DIRECTIONS FOR THIS TASK >>
Except for images, print the whole listing verbatim.

**********

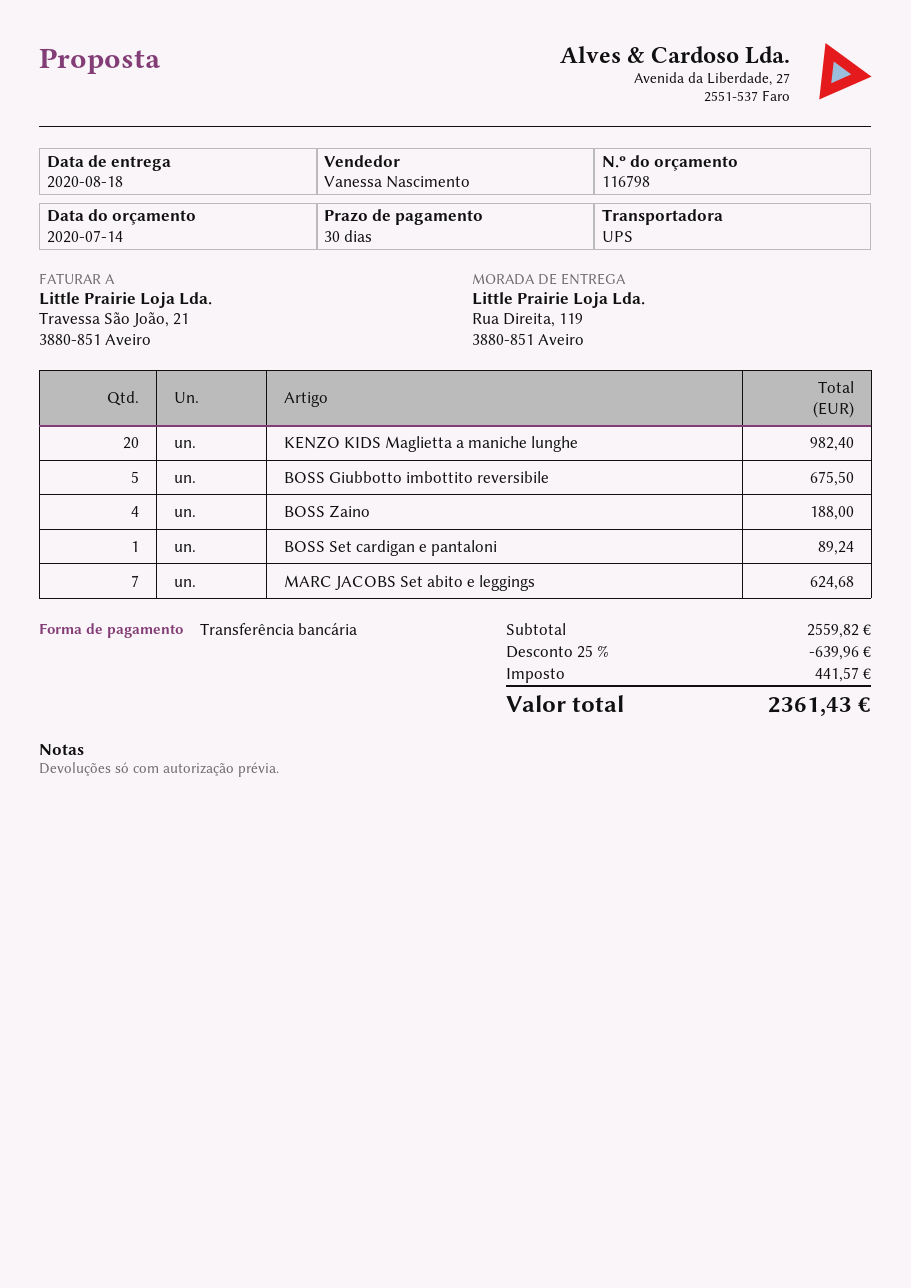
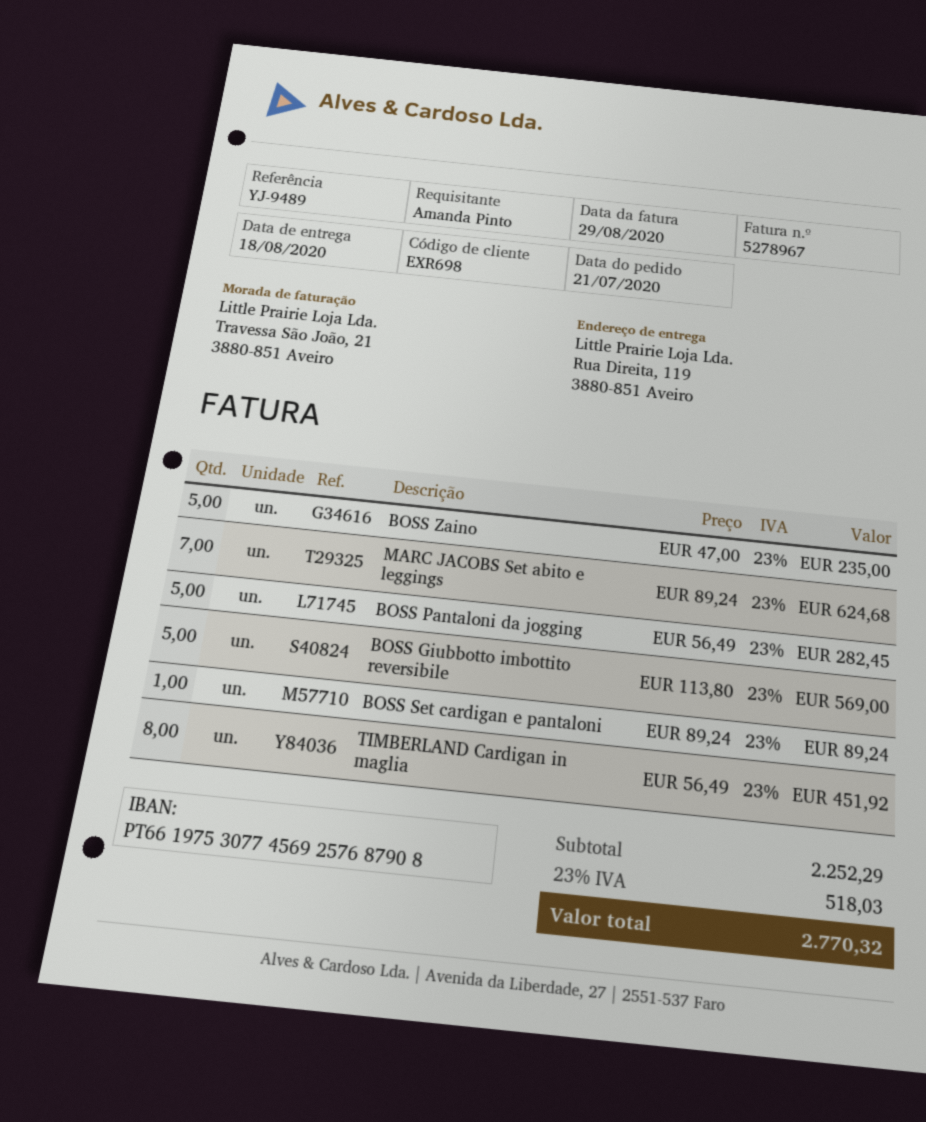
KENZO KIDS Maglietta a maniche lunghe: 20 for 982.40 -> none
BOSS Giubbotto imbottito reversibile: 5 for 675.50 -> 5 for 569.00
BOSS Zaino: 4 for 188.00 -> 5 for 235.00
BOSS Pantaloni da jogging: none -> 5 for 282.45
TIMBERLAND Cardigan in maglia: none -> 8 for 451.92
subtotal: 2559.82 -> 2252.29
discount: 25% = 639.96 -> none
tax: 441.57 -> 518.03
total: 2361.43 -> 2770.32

**********

TASK SOLUTION >>
KENZO KIDS Maglietta a maniche lunghe: 20 for 982.40 -> none
BOSS Giubbotto imbottito reversibile: 5 for 675.50 -> 5 for 569.00
BOSS Zaino: 4 for 188.00 -> 5 for 235.00
BOSS Pantaloni da jogging: none -> 5 for 282.45
TIMBERLAND Cardigan in maglia: none -> 8 for 451.92
subtotal: 2559.82 -> 2252.29
discount: 25% = 639.96 -> none
tax: 441.57 -> 518.03
total: 2361.43 -> 2770.32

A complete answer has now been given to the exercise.